Nearly two years ago I wrote some perl code to parse the text that is sent to the clipboard in-game when you press ^c on an item for use with the price report macro. This has sorely needed updating due to changes the layout of the clipboard data, but I never finished it.

Originally there was a case to rewrite this in perl and I did some initial work on it: https://github.com/trackpete/exiletools-indexer/issues/66

However, I've decided to abandon that in favor of writing a new re-coding engine in nodejs, specifically so it is more accessible to other tool builds if people want to contribute to improvements/maintenance in the future.

Similar to the original case, the system will work on a few basic principles:

Identify core attributes and stats from an item's clipboard data
Create a JSON formatted document with this information that mimics the Elasticsearch PWX JSON format from the Indexer

I will then need to add another system that takes the JSON document and converts it into a query document.

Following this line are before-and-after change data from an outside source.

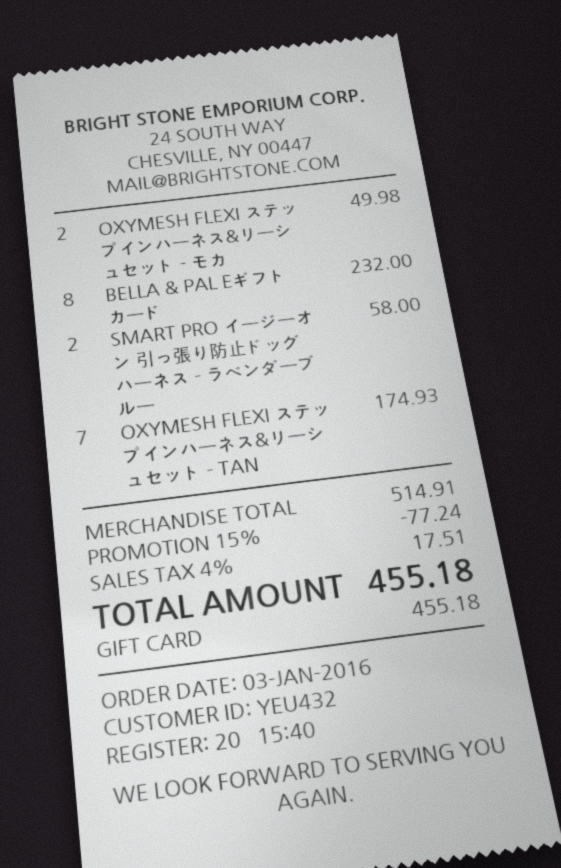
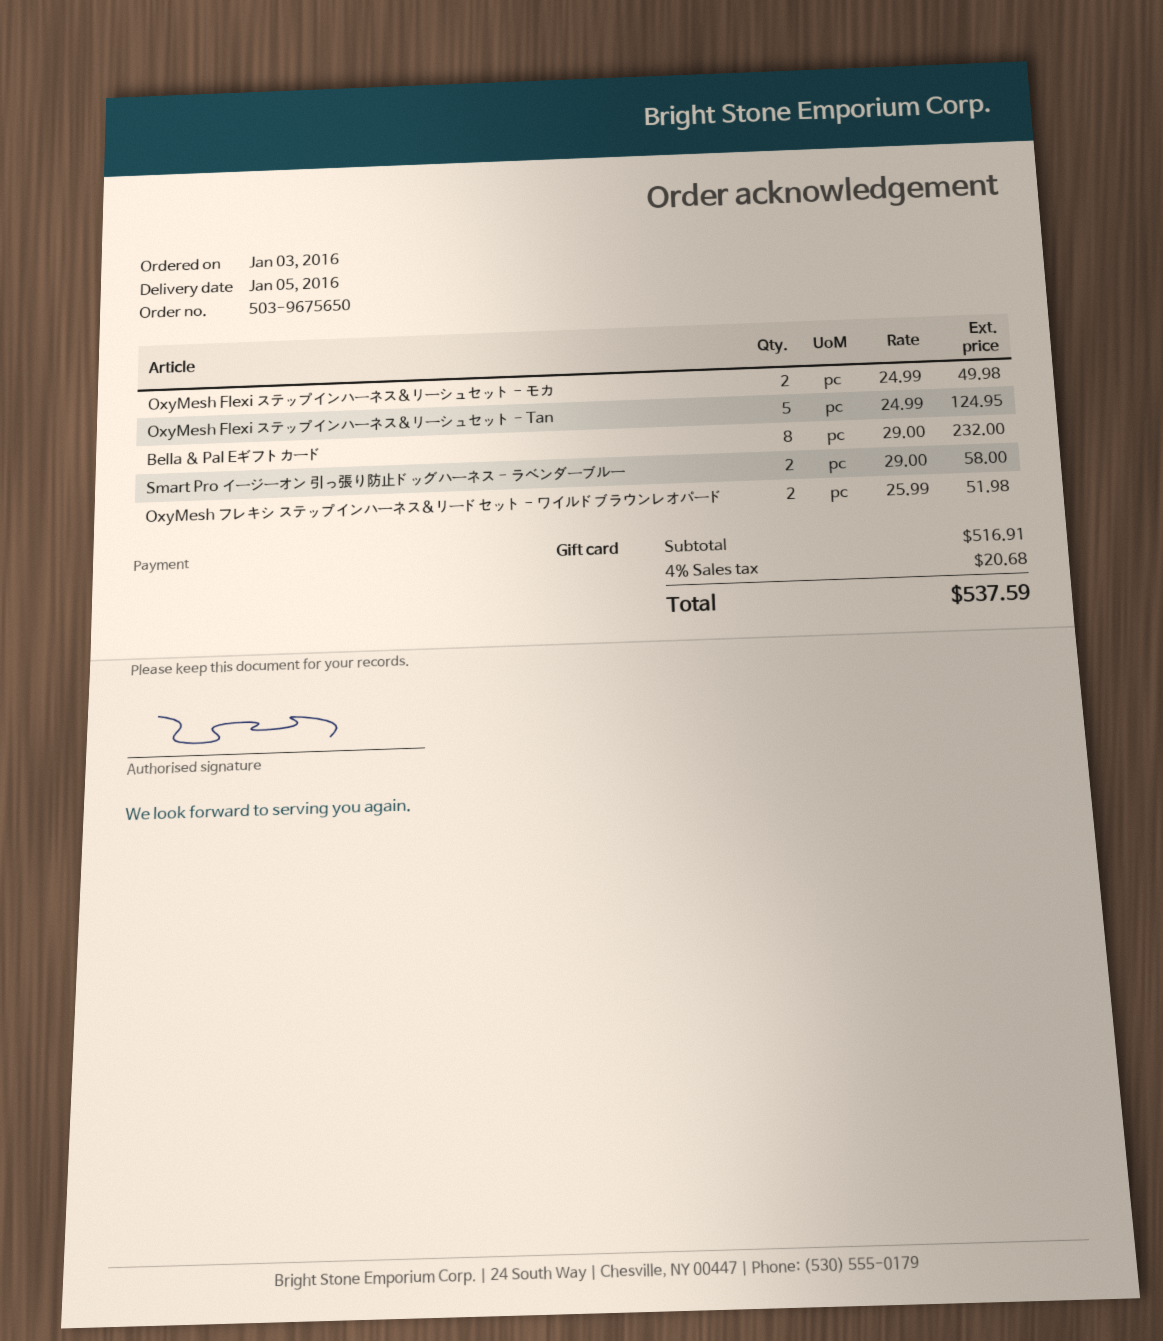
OXYMESH FLEXI ステップインハーネス&リーシュセット - TAN: 7 for 174.93 -> 5 for 124.95
OxyMesh フレキシ ステップインハーネス&リードセット - ワイルドブラウンレオパード: none -> 2 for 51.98
subtotal: 514.91 -> 516.91
discount: 15% = 77.24 -> none
tax: 4% = 17.51 -> 4% = 20.68
total: 455.18 -> 537.59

This system is currently being developed under related/text-to-json as a node package.

pete-wn commented 8 years ago

First pass tonight includes the basics of:

express server to serve a basic form page and accept POST data from this page (the post should include the clipboard data directly from game)
frisby+jasmine unit tests

Features available as of now:

identify item rarity and item names, throw errors if unable to
identify Prophecy items
identify Divination Cards
identify Maps, extract map properties
rudimentary initial POC explicit mod extraction
unit testing for a couple prophecies, a couple div cards, and a normal map

Examples:

results for a grotto map:

divination card:

rare map with mods, initial extraction:

pete-wn commented 8 years ago

I've added support for detecting Vaal Fragments and Map Fragments in the latest commit.

pete-wn commented 8 years ago

Currency support is now added:

pete-wn commented 8 years ago

Added Gem type detection
Gem detection includes tagging of Quality and Level based properties only
Moved properties detection into a function
Added global Corrupted detection
Added tests for a few different level / quality gems, including one at (MAX)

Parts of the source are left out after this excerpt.